London’s Evening Standard newspaper, edited by the former chancellor George Osborne, has agreed a £3 million deal with six leading commercial companies, including Google and Uber, promising them "money-can’t-buy" positive news and "favourable" comment coverage, openDemocracy can reveal.
The project, called London 2020, is being directed by Osborne. It effectively sweeps away the conventional ethical divide between news and advertising inside the Standard ‐ and is set to include "favourable" news coverage of the firms involved, with readers unable to differentiate between "news" that is paid-for and other commercially-branded content.

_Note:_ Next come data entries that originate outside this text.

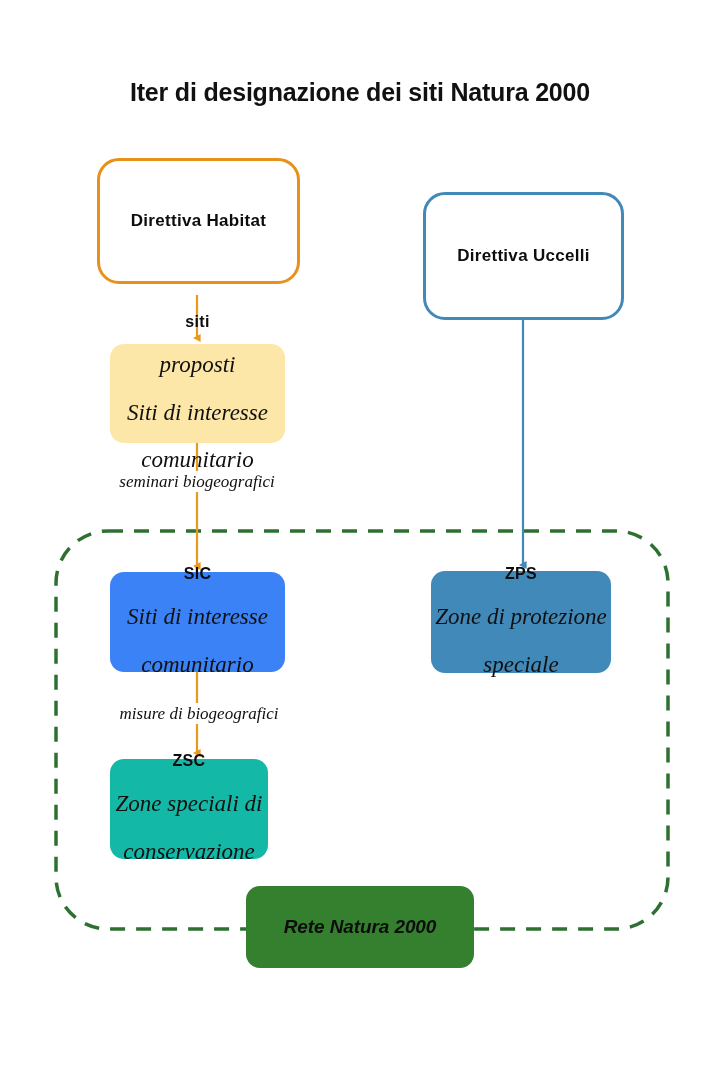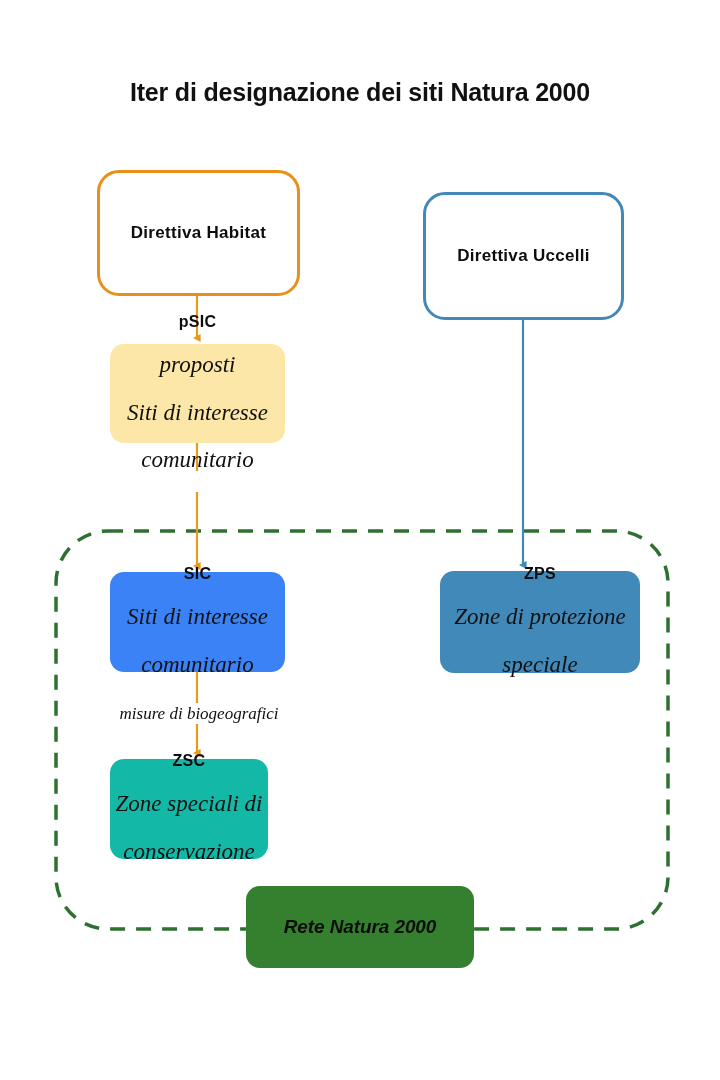"Direttiva Habitat" div.node { top: 170px -> 158px }
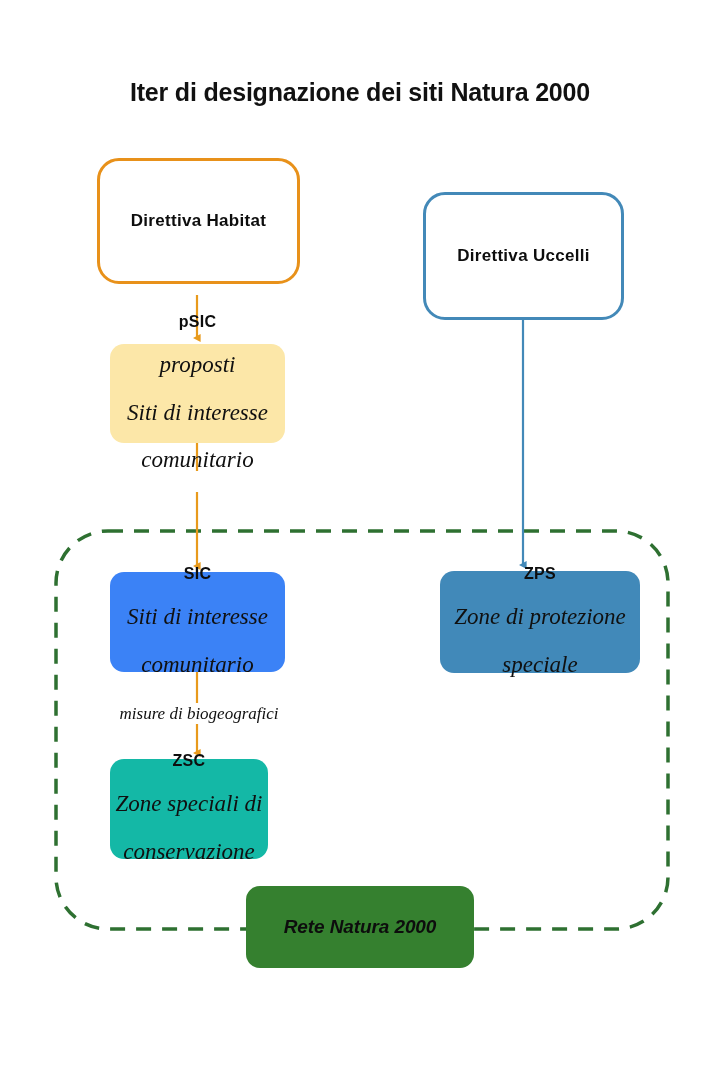"pSIC" div.code { text: pSIC -> siti }
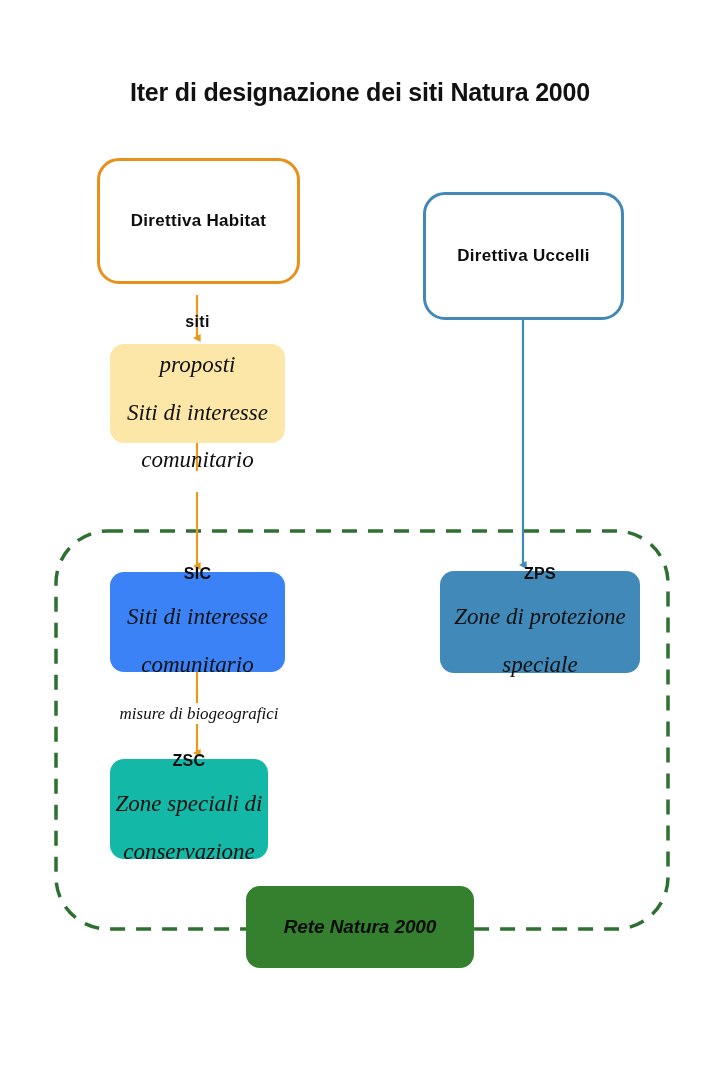"seminari biogeografici" div.edge-label { html: none -> <div>seminari biogeografici</div> }
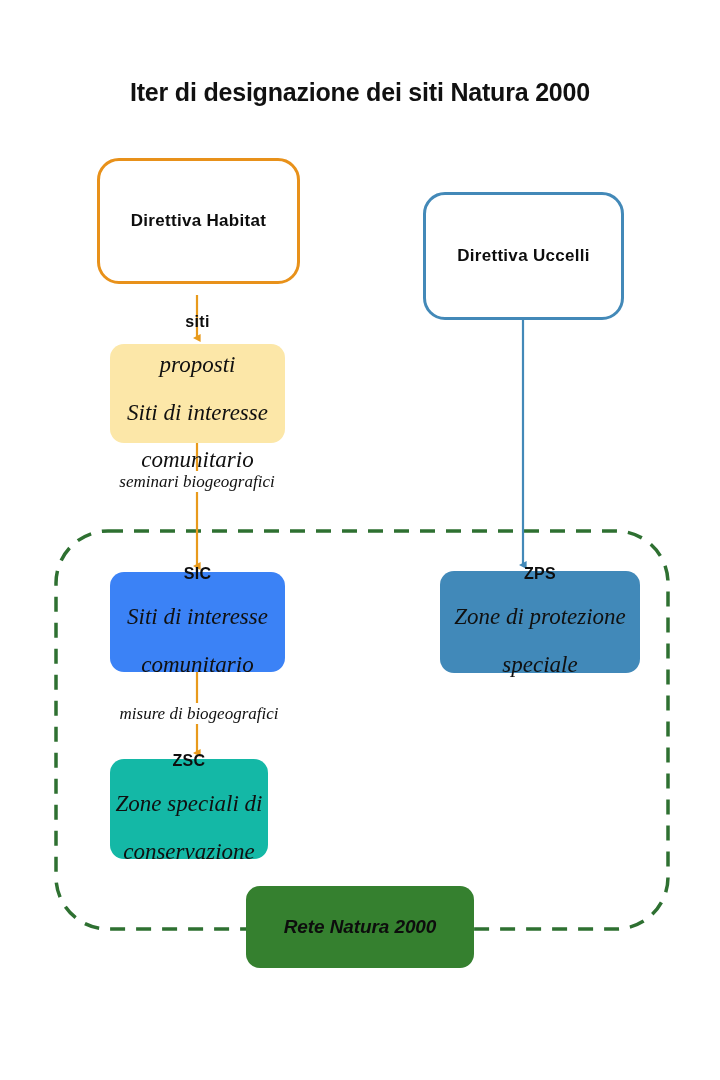"ZPS" div.node { left: 440px -> 431px; width: 200px -> 180px }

Leading companies, most operating global businesses, were given detailed sales presentations by Evening Standard executives at the newspaper’s west London offices in an effort to sign them up to the lucrative deal.
Among those that have paid half a million pounds each to be involved are international taxi-app firm Uber, which is facing an imminent court appeal against the decision to cancel its licence to operate in London. The Evening Standard has previously come under fire for not declaring Osborne’s £650,000-a-year part time job with the fund managers BlackRock, who hold a £500m stake in Uber.
The global tech giant, Google, still recovering from reputational damage over its low UK tax bills and criticism over its close relationship to the Cameron-Osborne government, has also signed up.
Some companies, including Starbucks, walked away from the Evening Standard’s pitch, rejecting the offer of paying to boost their reputations through tailored news and comment.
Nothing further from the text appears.